Directions -
Could you return, exactly as written, only the lines from the one holding "margin: 13px 0" through the final line of the records below?

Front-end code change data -
Segment Open

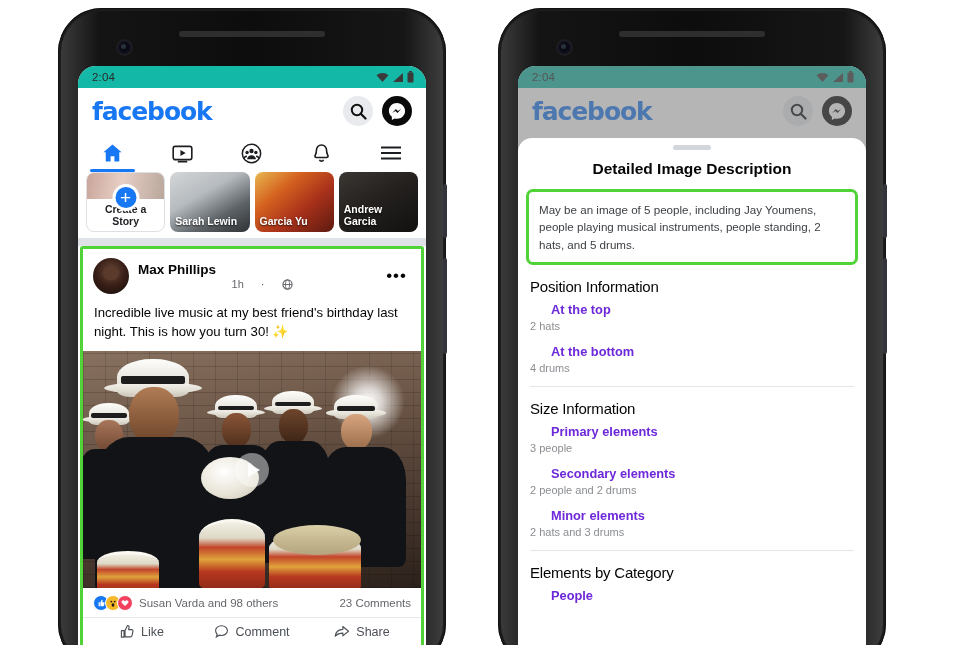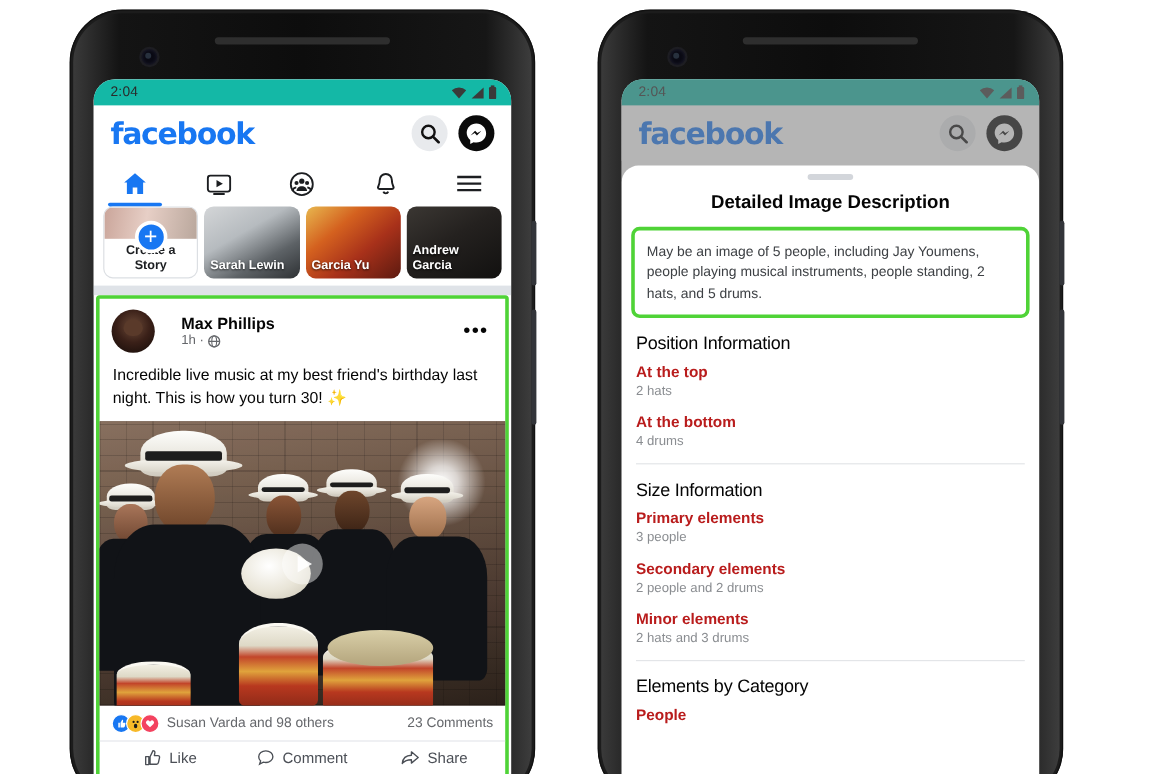--- a/index.html
+++ b/index.html
@@ -150,25 +150,25 @@
   .avatar {
     width: 36px; height: 36px; border-radius: 50%;
     background: radial-gradient(circle at 50% 38%, #6b4a38 0%, #3a2018 48%, #120a07 100%);
     flex-shrink: 0; position: relative; overflow: hidden;
   }
   .avatar::after {
     content:''; position:absolute; left:10px; top:8px;
     width:16px; height:14px; border-radius:50% 50% 45% 45%;
     background: #5a3a2a;
   }
-  .post-meta { margin-left: 22px; flex: 1; }
+  .post-meta { margin-left: 9px; flex: 1; }
   .post-author { font-size: 13.5px; font-weight: bold; color: #050505; }
   .post-sub {
     font-size: 11px; color: #65676b; margin-top: 1px;
-    display: flex; align-items: center; gap: 3px;
+    display: flex; align-items: center; gap: 17px; justify-content: center;
   }
   .dots { color: #050505; font-size: 17px; letter-spacing: 1px; line-height: .7; padding-right: 4px; }
   .post-text {
     font-size: 13.2px; color: #050505; line-height: 1.42;
     padding: 6px 10px 10px 11px;
   }
 
   
   .photo {
     height: 237px; position: relative; overflow: hidden;
@@ -266,21 +266,21 @@
   }
   .desc-box {
     margin: 0 8px; border: 3px solid #4fd337; border-radius: 7px;
     padding: 9px 10px; font-size: 11.6px; color: #3d4044; line-height: 1.5;
   }
   .sect { padding: 0 12px; }
   .sect-title {
     font-size: 15px; font-weight: normal; color: #050505;
     margin: 13px 0 7px 0; letter-spacing: -.2px;
   }
-  .item-label { font-size: 12.8px; font-weight: bold; color: #b91c1c; }
+  .item-label { font-size: 12.8px; font-weight: bold; color: #6d28d9; margin-left: 21px; }
   .item-val { font-size: 11px; color: #8a8d91; margin: 3px 0 12px 0; }
   .divider { height: 1px; background: #e3e5e8; margin: 4px 12px 0 12px; }
 </style>
 </head>
 <body>
 
 <div class="stage">
 
   <div class="phone left">
     <div class="phone-edge"></div>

Segment Closed

Response for this exercise -
     margin: 13px 0 7px 0; letter-spacing: -.2px;
   }
-  .item-label { font-size: 12.8px; font-weight: bold; color: #b91c1c; }
+  .item-label { font-size: 12.8px; font-weight: bold; color: #6d28d9; margin-left: 21px; }
   .item-val { font-size: 11px; color: #8a8d91; margin: 3px 0 12px 0; }
   .divider { height: 1px; background: #e3e5e8; margin: 4px 12px 0 12px; }
 </style>
 </head>
 <body>
 
 <div class="stage">
 
   <div class="phone left">
     <div class="phone-edge"></div>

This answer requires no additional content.